While Tagg Romney has received criticism from such political pundits as former Washington, D.C. Mayor Adrian Fenty, just imagine if that comment had come from a Black male relative of the president, or the president himself. If that happened, political commentators would have blasted him with every Black male stereotype possible. If Tagg had been Black, he would have immediately been branded as violent and threatening.
If we are truly in a post-racial and post-stereotypical society, the leader of the free world would not have to walk on eggs shells during debates because of Black male stereotypes.
He could spar toe-to-toe with his White presidential counterpart without having to worry about his image as a Black man.
The president of the United States should not have to worry about Black male stereotypes and should be able to aggressively fight for his job and defend his record at all times without being seen as threatening by mainstream society.
Despite the presence of Black male stereotypes even in presidential debates, stereotypes at the highest level are not restricted to Black Americans.
During the 2008 vice-presidential debate and during the second 2012 presidential debate moderated by Candy Crowley of CNN, many political pundits wondered out loud if the male candidates would have to be gentle in the way they handled Crowley and former vice presidential candidate Sarah Palin.

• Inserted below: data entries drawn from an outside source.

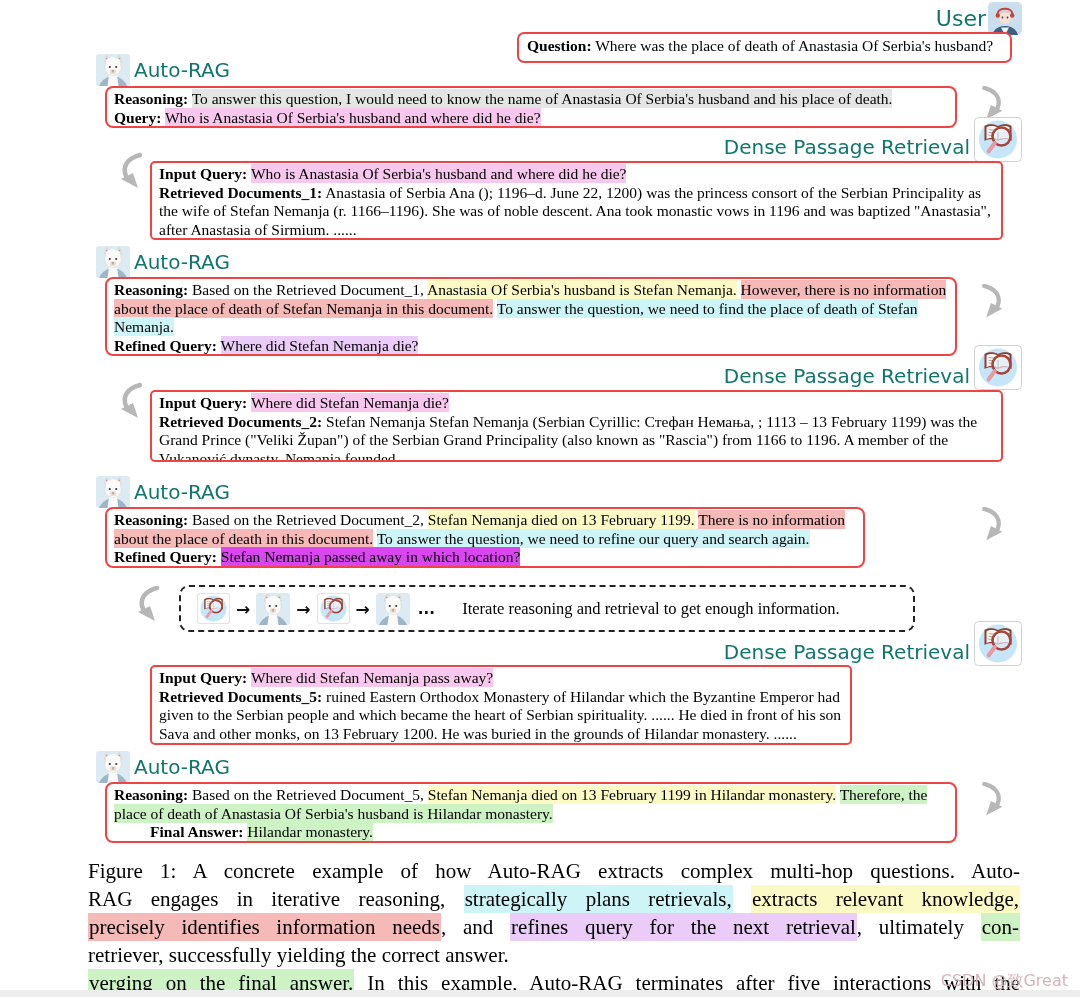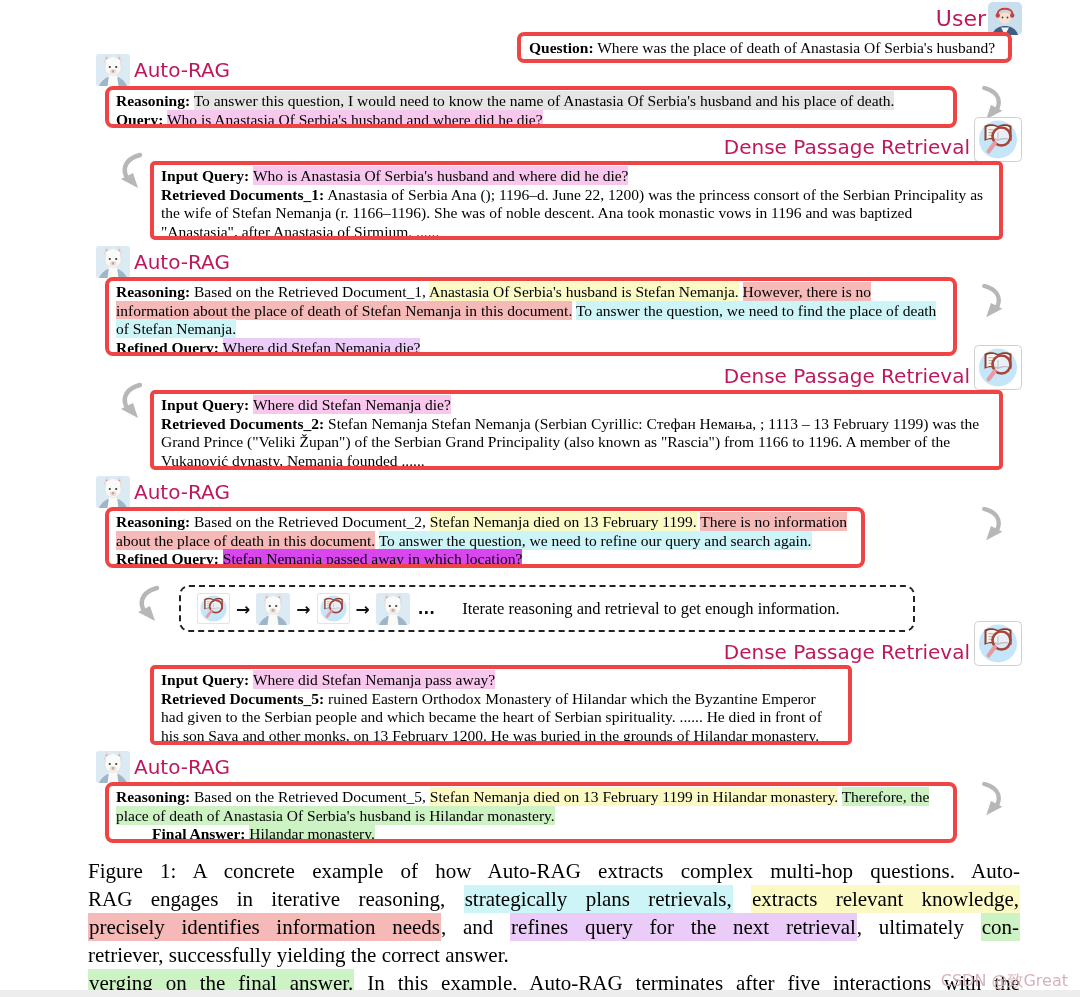--- a/index.html
+++ b/index.html
@@ -7,7 +7,7 @@
           font-family:"Liberation Serif", serif; color:#000; overflow:hidden; }
 
   .actor-label { position:absolute; font-family:"DejaVu Sans", sans-serif;
-                 font-size:20px; color:#be185d; white-space:nowrap; }
+                 font-size:20px; color:#0f766e; white-space:nowrap; }
   .dpr-label { width:370px; text-align:right; }
 
   .box { position:absolute; border:4px solid #ef4444; border-radius:8px;

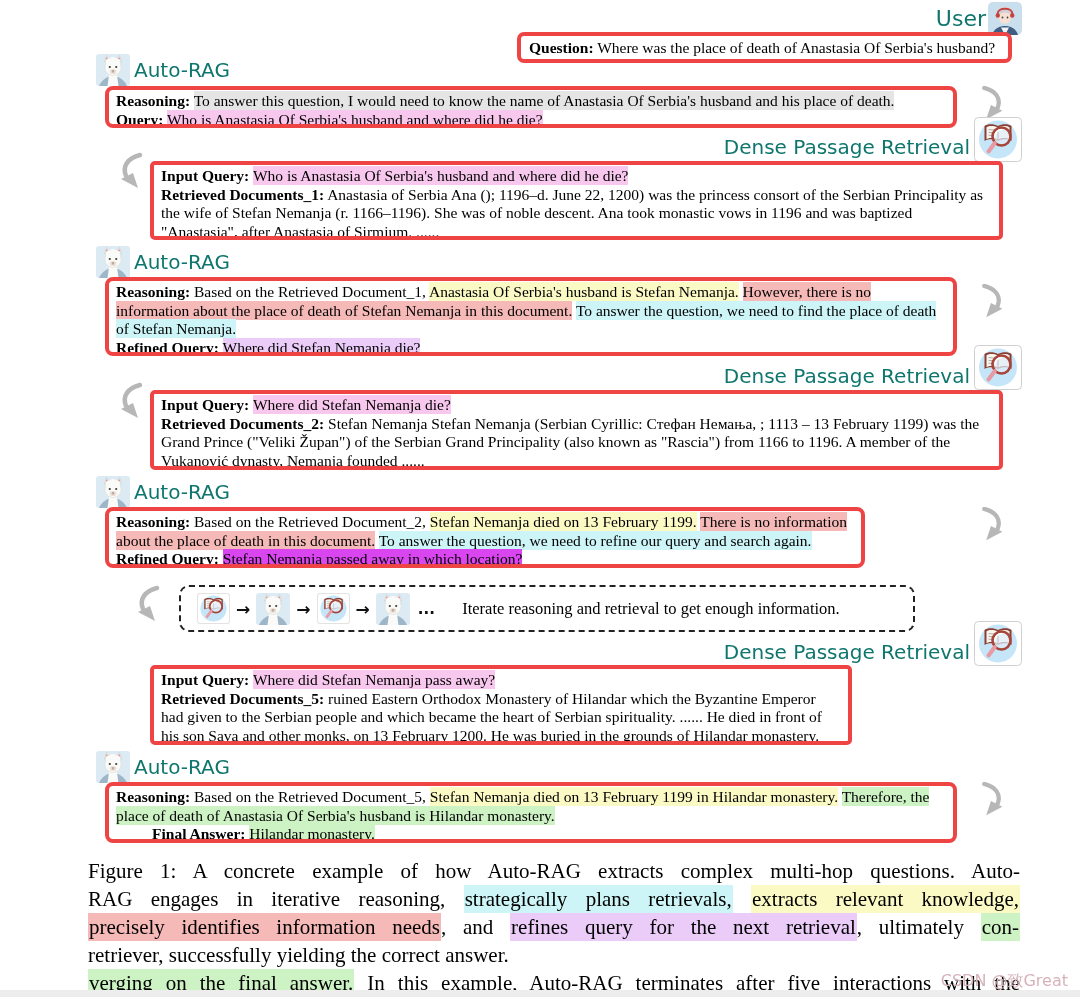--- a/index.html
+++ b/index.html
@@ -10,7 +10,7 @@
                  font-size:20px; color:#0f766e; white-space:nowrap; }
   .dpr-label { width:370px; text-align:right; }
 
-  .box { position:absolute; border:4px solid #ef4444; border-radius:8px;
+  .box { position:absolute; border:2px solid #ef4444; border-radius:8px;
          background:#fff; font-size:15.5px; line-height:18.6px;
          padding:2px 7px; box-sizing:border-box; overflow:hidden; }
   .box .line { text-align:left; }

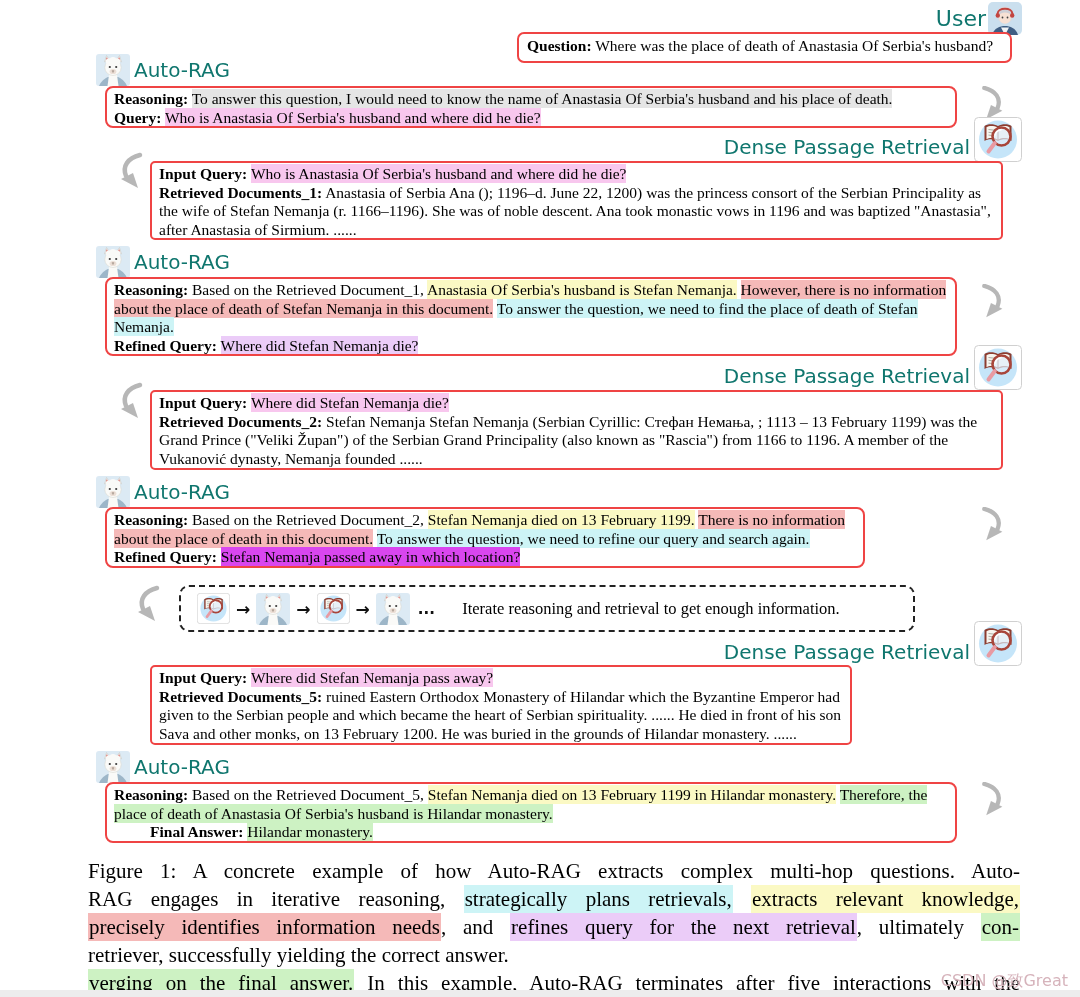--- a/index.html
+++ b/index.html
@@ -151,7 +151,7 @@
   <svg class="icon" style="left:119px; top:382px;" width="30" height="42" viewBox="0 0 30 40">
       <use href="#sym-arrow-g" transform="translate(30,0) scale(-1,1)"></use>
     </svg>
-  <div class="box dpr-box" style="left:150px; top:390px; width:853px; height:80px;">
+  <div class="box dpr-box" style="left:150px; top:390px; width:853px; height:72px;">
     <div class="line"><span style="font-weight: bold;">Input Query:</span><span> </span><span class="hl" style="background-color: rgb(248, 199, 238);">Where did Stefan Nemanja die?</span></div>
     <div class="line"><span style="font-weight: bold;">Retrieved Documents_2:</span><span> Stefan Nemanja Stefan Nemanja (Serbian Cyrillic: Стефан Немања, ; 1113 – 13 February 1199) was the Grand Prince ("Veliki Župan") of the Serbian Grand Principality (also known as "Rascia") from 1166 to 1196. A member of the Vukanović dynasty, Nemanja founded ......</span></div>
   </div>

In a society where we tout equality of women and the equality of all races, men, including Black men, should not have to handle people that look differently with kid gloves.
If Palin and Crowley are truly equal, then the same rules apply to them when they step into the ring of political battle.
Furthermore, if a Black man ascends to the highest office of the land he should not have to fight his White counterpart with kid gloves either and no Black male stereotype should apply if we truly are in a post-racial America.
Smith is publisher of Regal Magazine, a publication dedicated to the African American community.